BEGIN

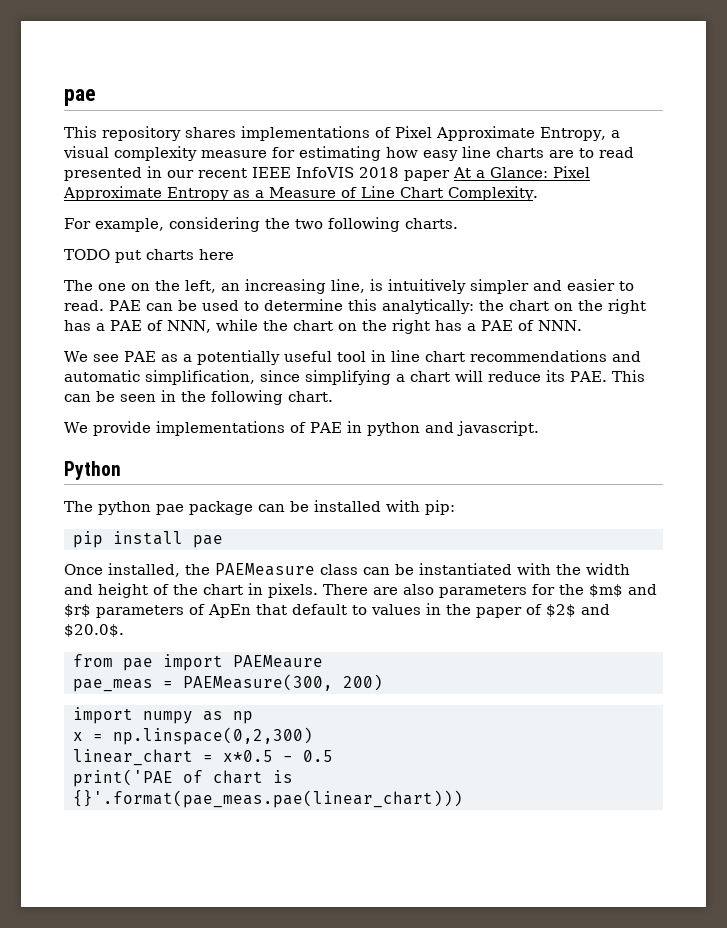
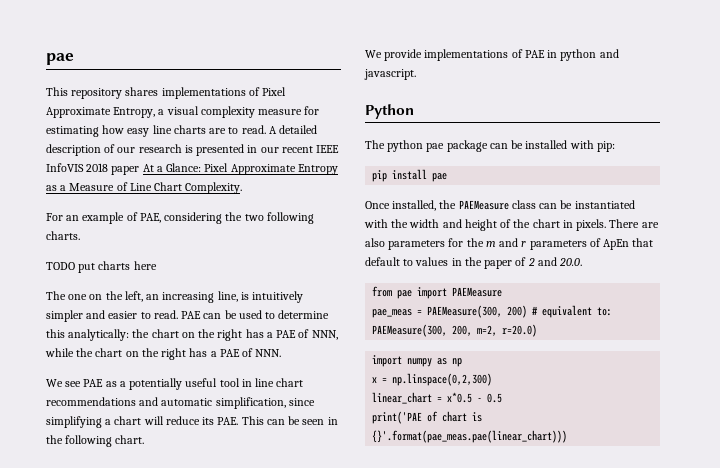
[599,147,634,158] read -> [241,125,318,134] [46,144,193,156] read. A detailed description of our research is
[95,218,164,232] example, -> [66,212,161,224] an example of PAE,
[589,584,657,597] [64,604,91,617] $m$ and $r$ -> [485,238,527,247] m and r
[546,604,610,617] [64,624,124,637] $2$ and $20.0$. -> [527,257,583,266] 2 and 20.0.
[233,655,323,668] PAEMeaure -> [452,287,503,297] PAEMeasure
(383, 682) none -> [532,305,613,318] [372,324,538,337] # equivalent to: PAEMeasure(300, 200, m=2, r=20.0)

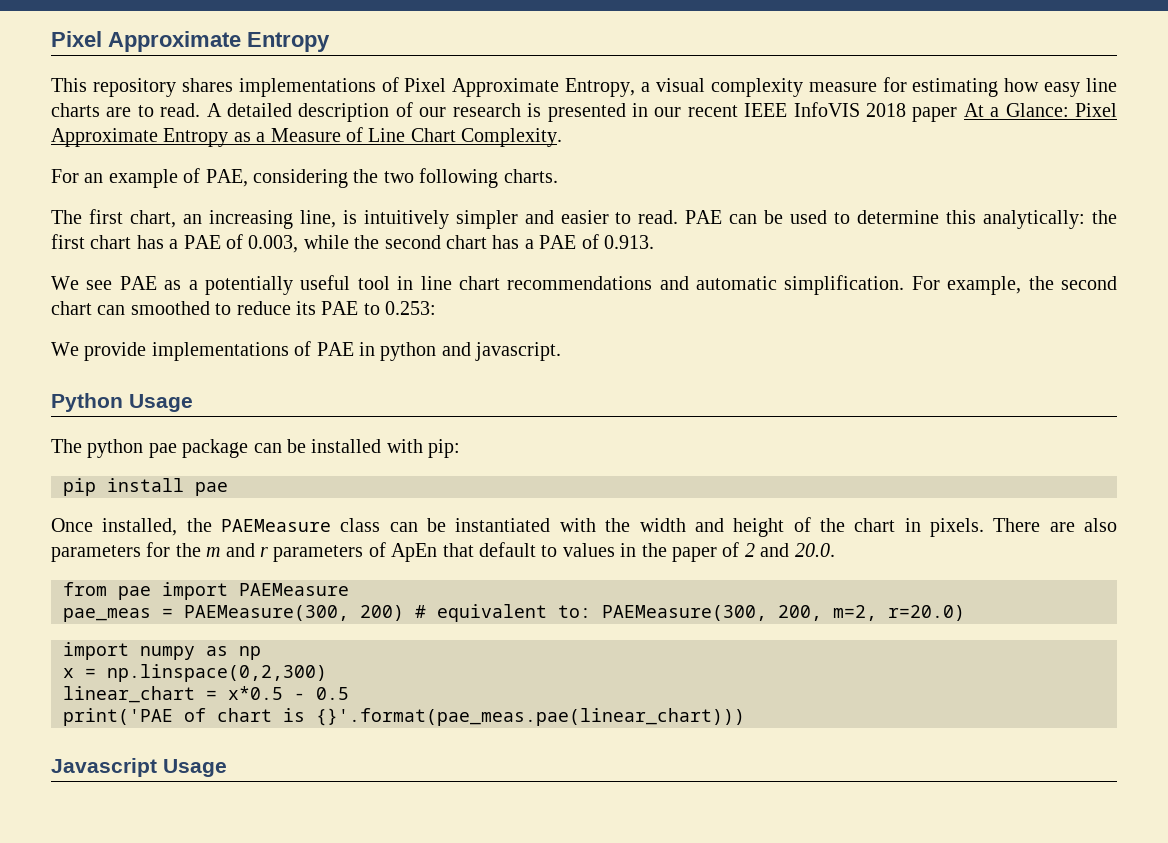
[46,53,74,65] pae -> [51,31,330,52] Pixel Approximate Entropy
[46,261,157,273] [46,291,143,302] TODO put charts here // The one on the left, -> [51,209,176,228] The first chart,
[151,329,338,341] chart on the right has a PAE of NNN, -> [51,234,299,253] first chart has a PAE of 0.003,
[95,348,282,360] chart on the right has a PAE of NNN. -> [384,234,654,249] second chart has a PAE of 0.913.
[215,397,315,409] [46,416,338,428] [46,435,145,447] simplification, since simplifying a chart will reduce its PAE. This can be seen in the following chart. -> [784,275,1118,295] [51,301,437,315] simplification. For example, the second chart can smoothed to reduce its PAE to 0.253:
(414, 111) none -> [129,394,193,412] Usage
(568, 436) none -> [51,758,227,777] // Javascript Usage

END
BEGIN

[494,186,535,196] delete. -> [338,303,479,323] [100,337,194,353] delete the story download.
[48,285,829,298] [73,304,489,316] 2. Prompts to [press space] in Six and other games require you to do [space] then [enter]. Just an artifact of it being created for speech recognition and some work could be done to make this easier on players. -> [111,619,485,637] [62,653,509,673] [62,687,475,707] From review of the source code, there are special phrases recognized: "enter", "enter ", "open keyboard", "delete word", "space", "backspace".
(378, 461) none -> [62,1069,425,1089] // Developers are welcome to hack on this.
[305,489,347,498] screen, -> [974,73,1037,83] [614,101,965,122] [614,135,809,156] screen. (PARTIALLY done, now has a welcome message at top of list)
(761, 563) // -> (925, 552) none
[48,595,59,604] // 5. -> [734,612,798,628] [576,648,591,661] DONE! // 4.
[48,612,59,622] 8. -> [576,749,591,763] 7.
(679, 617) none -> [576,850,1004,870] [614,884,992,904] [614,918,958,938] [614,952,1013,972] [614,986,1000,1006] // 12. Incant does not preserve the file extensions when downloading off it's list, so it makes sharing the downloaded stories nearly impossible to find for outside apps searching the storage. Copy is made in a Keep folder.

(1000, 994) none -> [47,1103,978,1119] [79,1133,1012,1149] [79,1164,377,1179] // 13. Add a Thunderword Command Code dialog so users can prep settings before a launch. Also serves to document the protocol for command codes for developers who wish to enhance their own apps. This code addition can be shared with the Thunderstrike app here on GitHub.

END

Reproduce the data above exactly, but only from the line containing "[599,147,634,158] read ->" through the line containing "[46,53,74,65] pae ->"; skip the pictures.

• **PROBLEM SOLUTION**
[599,147,634,158] read -> [241,125,318,134] [46,144,193,156] read. A detailed description of our research is
[95,218,164,232] example, -> [66,212,161,224] an example of PAE,
[589,584,657,597] [64,604,91,617] $m$ and $r$ -> [485,238,527,247] m and r
[546,604,610,617] [64,624,124,637] $2$ and $20.0$. -> [527,257,583,266] 2 and 20.0.
[233,655,323,668] PAEMeaure -> [452,287,503,297] PAEMeasure
(383, 682) none -> [532,305,613,318] [372,324,538,337] # equivalent to: PAEMeasure(300, 200, m=2, r=20.0)

[46,53,74,65] pae -> [51,31,330,52] Pixel Approximate Entropy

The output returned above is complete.